Conservation sciences

Learning from ancient materials in order to develop building materials of the future

Many historical building materials - such as ancient Roman concrete - are extremely hardwearing and therefore far superior to modern materials. What makes these materials so durable? Is it possible to transfer these properties to new building materials? An interdisciplinary team from the field of conservation and materials science is exploring this topic.

Our focus is on understanding the various properties of the materials used by our predecessors and on transferring them to future applications. With our research work, which covers the areas of historical building materials, conservation and materials development, we are laying the foundation both for innovative approaches to the development of modern industrial products and for new ways of preserving existing cultural heritage.

Historical building materials

We analyze historical building materials both on existing buildings on site and in our laboratories. Our methods cover the entire spectrum, from macro through meso right down to the nano scale. The aim is not only to determine the compositions and raw materials, but also to understand and quantify aging processes.

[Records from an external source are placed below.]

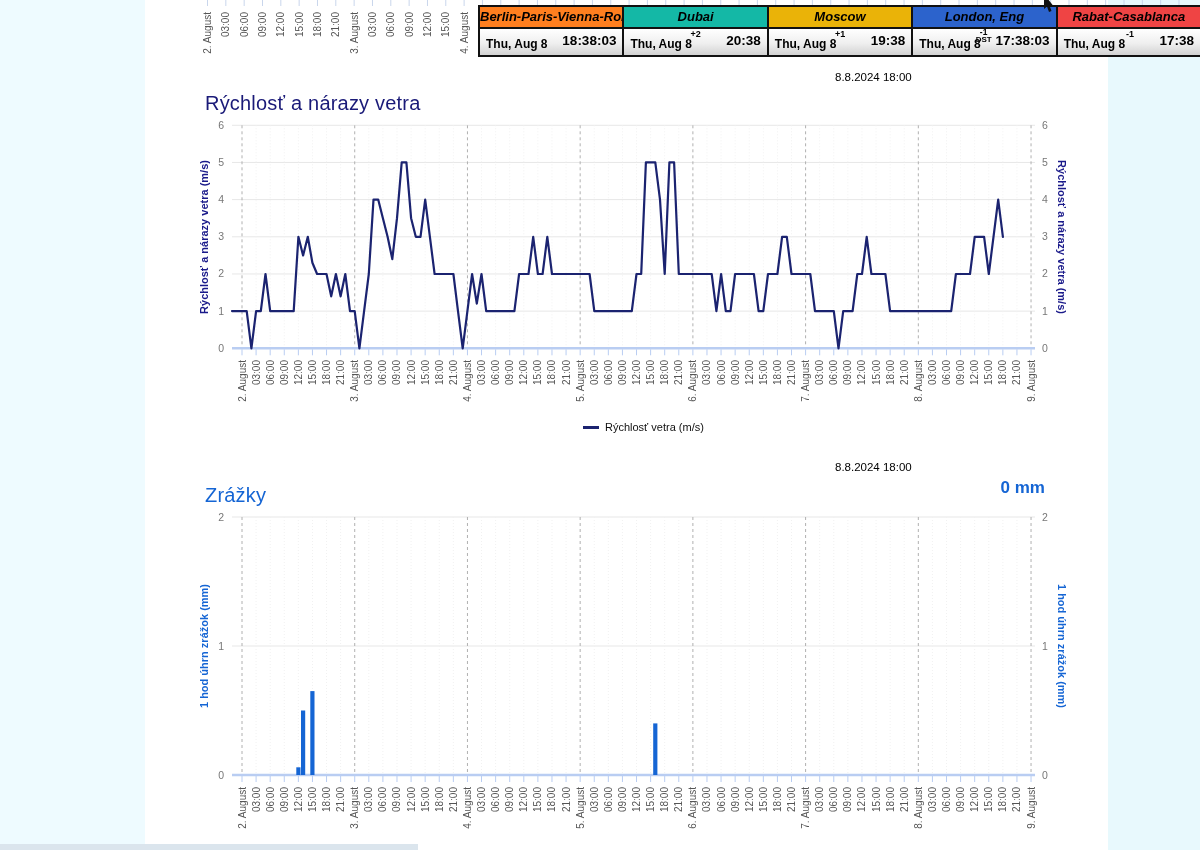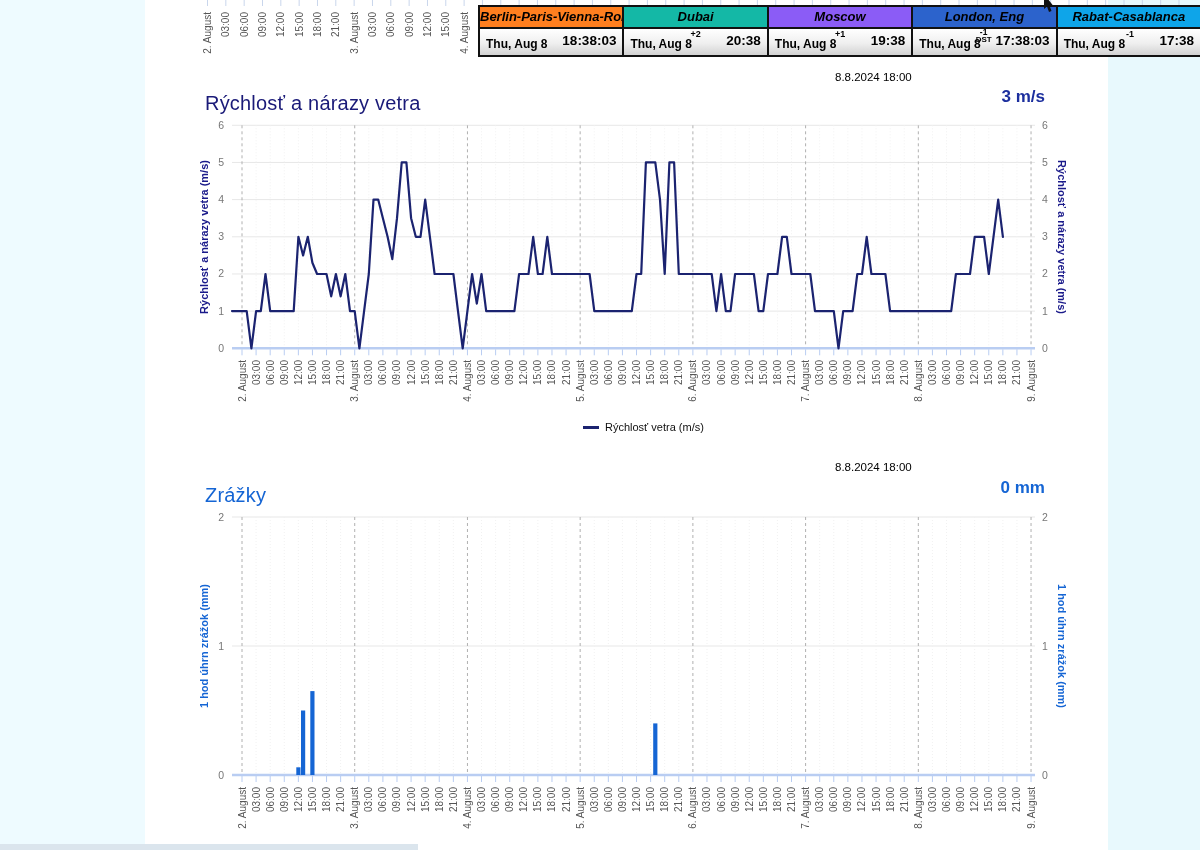--- a/index.html
+++ b/index.html
@@ -133,55 +133,54 @@
       </div>
       <div class="panel">
         <div class="city" style="background:#14b8a6">Dubai</div>
         <div class="trow">
           <span class="cdate">Thu, Aug 8</span>
           <span class="off">+2</span>
           <span class="ctime">20:38</span>
         </div>
       </div>
       <div class="panel">
-        <div class="city" style="background:#8b5cf6">Moscow</div>
+        <div class="city" style="background:#eab308">Moscow</div>
         <div class="trow">
           <span class="cdate">Thu, Aug 8</span>
           <span class="off">+1</span>
           <span class="ctime">19:38</span>
         </div>
       </div>
       <div class="panel">
         <div class="city" style="background:#2c63cc">London, Eng</div>
         <div class="trow">
           <span class="cdate">Thu, Aug 8</span>
           <div class="stk">
             <div class="o">-1</div>
             <div>DST</div>
           </div>
           <span class="ctime">17:38:03</span>
         </div>
       </div>
       <div class="panel">
-        <div class="city" style="background:#0ea5e9">Rabat-Casablanca</div>
+        <div class="city" style="background:#ef4444">Rabat-Casablanca</div>
         <div class="trow">
           <span class="cdate">Thu, Aug 8</span>
           <span class="off">-1</span>
           <span class="ctime">17:38</span>
         </div>
       </div>
     </div>
 
   <svg id="cursor" class="abs" width="20" height="14" viewBox="0 0 20 14">
     <polygon points="8,-6 8,9 11,6.5 13,12 15.5,11 13.5,5.5 17,5.5" fill="#111"></polygon>
   </svg>
 
   <div id="wind-title" class="abs chart-title">Rýchlosť a nárazy vetra</div>
   <div id="wind-stamp" class="abs stamp">8.8.2024 18:00</div>
-  <div id="wind-val" class="abs curval">3 m/s</div>
   <div class="abs vlabel navy" style="left:204px;top:237px;">Rýchlosť a nárazy vetra (m/s)</div>
   <div class="abs vlabel cw navy" style="left:1062px;top:237px;">Rýchlosť a nárazy vetra (m/s)</div>
   <svg id="windsvg" class="abs" style="left:190px;top:113px;" width="890" height="340" viewBox="190 113 890 340">
       <text x="224" y="351.8" text-anchor="end" font-size="10.5" fill="#777777">0</text>
       <text x="1042" y="351.8" text-anchor="start" font-size="10.5" fill="#777777">0</text>
       <line x1="232" y1="311.13" x2="1035" y2="311.13" stroke="#e7e7e7" stroke-width="1"></line>
       <text x="224" y="314.63" text-anchor="end" font-size="10.5" fill="#777777">1</text>
       <text x="1042" y="314.63" text-anchor="start" font-size="10.5" fill="#777777">1</text>
       <line x1="232" y1="273.96000000000004" x2="1035" y2="273.96000000000004" stroke="#e7e7e7" stroke-width="1"></line>
       <text x="224" y="277.46000000000004" text-anchor="end" font-size="10.5" fill="#777777">2</text>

The results of our analyses of historical building materials flow into applied conservation methods. We aim at reconstructing historical materials as well as at developing tailored restoration plasters and other conservation materials. Findings from long-term studies also contribute to sustainable conservation practices.

Material development

Antique building materials that are extremely hardwearing and have exceptional material properties are a source of inspiration for us today as we develop building materials for the 21st century. Resource efficiency and durability are key aspects of our research work.